The book also makes clearer what it is that he currently does, even in his isolated state in Russia (where he stranded as his passport was canceled by the US mid flight, while en route to South America), why he chose to work with reporters the way he did, and how he could ensure nothing of the material he took with him was with him when he left Hong Kong.
Other than that, the book usefully makes the key points again that matter: that meta data is much more telling about you than the name suggests, that there is a huge difference between scooping everything up to retroactively search for things later, versus the previous method of searching for additional information once something suspicious has been detected. This makes all of us suspect by default, depending on the type of light shed on all the data collected about us already.
A poster of Edward Snowden in Berlin, I took this photo in 2014 a year after the first publications
Thanks to Boris Mann, I found out a new novel by William Gibson, Agency, is available today in North-America and due to be available 23 January here in the Netherlands. Pre-ordered for Kindle. I know what I’ll be reading the next few days.
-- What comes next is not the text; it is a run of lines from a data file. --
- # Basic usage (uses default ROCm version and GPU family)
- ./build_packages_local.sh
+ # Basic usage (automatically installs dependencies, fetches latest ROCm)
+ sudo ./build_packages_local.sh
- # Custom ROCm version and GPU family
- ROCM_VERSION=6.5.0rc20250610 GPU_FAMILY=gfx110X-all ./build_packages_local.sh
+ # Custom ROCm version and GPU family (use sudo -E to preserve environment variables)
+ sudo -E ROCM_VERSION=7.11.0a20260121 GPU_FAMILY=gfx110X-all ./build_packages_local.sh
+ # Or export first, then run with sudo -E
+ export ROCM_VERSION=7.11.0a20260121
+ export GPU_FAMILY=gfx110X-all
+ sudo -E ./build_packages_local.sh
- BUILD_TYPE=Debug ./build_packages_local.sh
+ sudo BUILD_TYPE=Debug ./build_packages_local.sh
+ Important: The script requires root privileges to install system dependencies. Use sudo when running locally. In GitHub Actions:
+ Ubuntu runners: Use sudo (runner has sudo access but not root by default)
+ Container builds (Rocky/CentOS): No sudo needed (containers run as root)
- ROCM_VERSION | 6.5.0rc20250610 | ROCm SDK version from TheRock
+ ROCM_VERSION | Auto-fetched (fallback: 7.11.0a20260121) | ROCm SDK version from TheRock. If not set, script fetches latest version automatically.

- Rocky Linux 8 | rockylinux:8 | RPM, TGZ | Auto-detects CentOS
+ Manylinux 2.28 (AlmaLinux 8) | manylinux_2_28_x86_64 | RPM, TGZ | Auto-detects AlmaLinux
After reading and enjoying a first book by Claire North, 84K, I downloaded some others, like the previously mentioned The Gameshouse. The Sudden Appearance of Hope was a fun fantasy tale (someone is so forgettable that she gets away with everything) with a social media style data-predatory app (called Perfection) taking over and building the worlds elite in its own image. A nice fast paced chase around the world, with soul searching how to have a sense of self without permanent outside feedback (because people don’t remember you at all, ever), whether that is freedom or hell. Near future in its setting with small easily overlooked changes, e.g. where Scotland appears to have gone independent (only implied by the passport control on its English border).
Having read three books by Claire North in the past few weeks, I like how very different the stories are, in genre almost. One a fantasy tale that doubles as a historic novel, one a more dystopian near future SF story entirely set in the UK, one an almost old fashioned ‘honor amongst thieves’ detective story taking place around the world, but based on a fantasy premise that allows for a psychological development story in parallel, and set in the social media age. I still have one book by Claire North left, which is her debut, curious about what it will bring.
Is a good dog deployed for war crimes a bad dog, and when he disobeys his Master a good dog? Existential questions for a biotech dog in Dogs of War. It’s a long way for humans to accept to share the world with self-aware machine-animal hybrids. But luckily there’s an humanoid hive behind the curtain to ensure the path develops.
I read the first book Children of Time, in which spiders inherit the earth, or rather a terraformed planet, late last year. This is the second episode, Children of Ruin, this time with very emotional octopuses (yet with rational tentacles) and with alien self-aware slime mould. We’re going to have an adventure, the mould makes the last remaining humans say.